10 Tips and Tricks for Data Scientists Vol.10

[This article was first published on R – Predictive Hacks, and kindly contributed to R-bloggers]. (You can report issue about the content on this page here)
Want to share your content on R-bloggers? click here if you have a blog, or here if you don't.

We have started a series of articles on tips and tricks for data scientists (mainly in Python and R). In case you have missed:

Python

1.How to Get The Key of the Maximum Value in a Dictionary

d={"a":3,"b":5,"c":2}
 
(max(d, key=d.get))

b

2.How to Sort a Dictionary by Values

Assume that we have the following dictionary and we want to sort it by values (assume that the values are numeric data type).

d={"a":3,"b":5,"c":2}
 
# sort it by value
dict(sorted(d.items(), key=lambda item: item[1]))

{'c': 2, 'a': 3, 'b': 5}

If we want to sort it in descending order:

dict(sorted(d.items(), key=lambda item: item[1], reverse=True))

{'b': 5, 'a': 3, 'c': 2}

3.How to Shuffle your Data with Pandas

We can easily shuffle our pandas data frame by taking a sample of fraction=1, where in essence we get a sample of all rows without replacement. The code:

import pandas as pd
 
# assume that the df is your Data Frame
df.sample(frac=1).reset_index(drop=True)

4.How to Move a Column to be the Last in Pandas

Sometimes, we want the “Target” column to be the last one in the Data Frame. Let’s see how we can do it in Pandas. Assume that we have the following data frame:

import pandas as pd
 
df = pd.DataFrame({'A':[1,2,3],
              'Target':[0,1,0],
              'B':[4,5,6]})
 
df
How to Move a Column to be the Last in Pandas 1

Now, we can reindex the columns as follows:

df = df.reindex(columns = [col for col in df.columns if col != 'Target'] + ['Target'])
df
How to Move a Column to be the Last in Pandas 2

5.How to Circular Shift Lists in Python

We can use the roll method to the numpy arrays. It also supports both directions and n steps. For example:

import numpy
x=numpy.arange(1,6)
numpy.roll(x,1)

array([5, 1, 2, 3, 4])

Or, if we want to get 2 steps backward:

x=numpy.arange(1,6)
numpy.roll(x,-2)

array([3, 4, 5, 1, 2])

6.Replace Values Based On Index In Pandas Dataframes

You can easily replace a value in pandas data frames by just specifying its column and its index.

import pandas as pd
import dataframe_image as dfi
  
df = pd.DataFrame({'A': [1,2,3,4],
                   'B':['A','B','C','D']})
Replace Values Based On Index In Pandas Dataframes

Having the dataframe above, we will replace some of its values. We are using the loc function of pandas. The first variable is the index of the value we want to replace and the second is its column.

df.loc[0,"A"]=20
 
df.loc[1,"B"]="Billy"
Replace Values Based On Index In Pandas Dataframes

The loc function also lets you set a range of indexes to be replaced as follows.

df.loc[0:2,"A"]=100
Replace Values Based On Index In Pandas Dataframes

7.How to Generate Requirements.txt For Your Python Project Without Environments

When I’m working on a new python project I just want to open the jupyter notebook in a new folder and start working. After the project is done, sometimes we have to create a requirements.txt file that contains all the libraries we used in the project so we can share it or deploy it on a server.

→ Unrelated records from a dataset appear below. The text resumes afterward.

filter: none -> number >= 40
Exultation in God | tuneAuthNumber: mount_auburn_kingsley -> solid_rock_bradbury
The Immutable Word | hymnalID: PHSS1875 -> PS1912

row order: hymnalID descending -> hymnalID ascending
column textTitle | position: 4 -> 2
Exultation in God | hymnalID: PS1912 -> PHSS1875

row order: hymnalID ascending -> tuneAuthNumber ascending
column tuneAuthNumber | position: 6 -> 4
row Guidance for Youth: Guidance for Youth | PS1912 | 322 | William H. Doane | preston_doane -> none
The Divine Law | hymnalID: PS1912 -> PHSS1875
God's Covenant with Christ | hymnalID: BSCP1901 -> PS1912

This is so annoying because we have to create an environment and then re-install the libraries we used so we can generate the requirements file for this project.

Fortunately, there is a package called PIGAR that can generate the requirements file for your project automatically without any new environments.

Installation

pip install pigar

Let’s use it for a project. You can clone the dominant color repo and delete its requirements file. Then, open your terminal, head over the projects folder, and run the following:

pigar

Simple as that. You should see that a new requirements.txt file is generated with the libraries used for the project.

How to Generate Requirements.txt For Your Python Project Without Environments 1

8.How to Generate Random Names

When we generate random data, sometimes there is a need to generate random names, like full names, first names and last names. We can achieve this with the names library. You can also specify the gender of the name. Let’s see some examples:

For example:

pip install names
 
import names
names.get_full_name()
'Clarissa Turner'

names.get_full_name(gender='male')
'Christopher Keller'

names.get_first_name()
'Donald'

names.get_first_name(gender='female')
'Diane'

names.get_last_name()
'Beauchamp'

9.How to pass the column names with Pandas

Sometimes we get file names without headers. Let’s see how we can read the csv file with pandas by specifying that there are not any headers and to define the column names. We will work with the fertility dataset obtained from IC Irvine.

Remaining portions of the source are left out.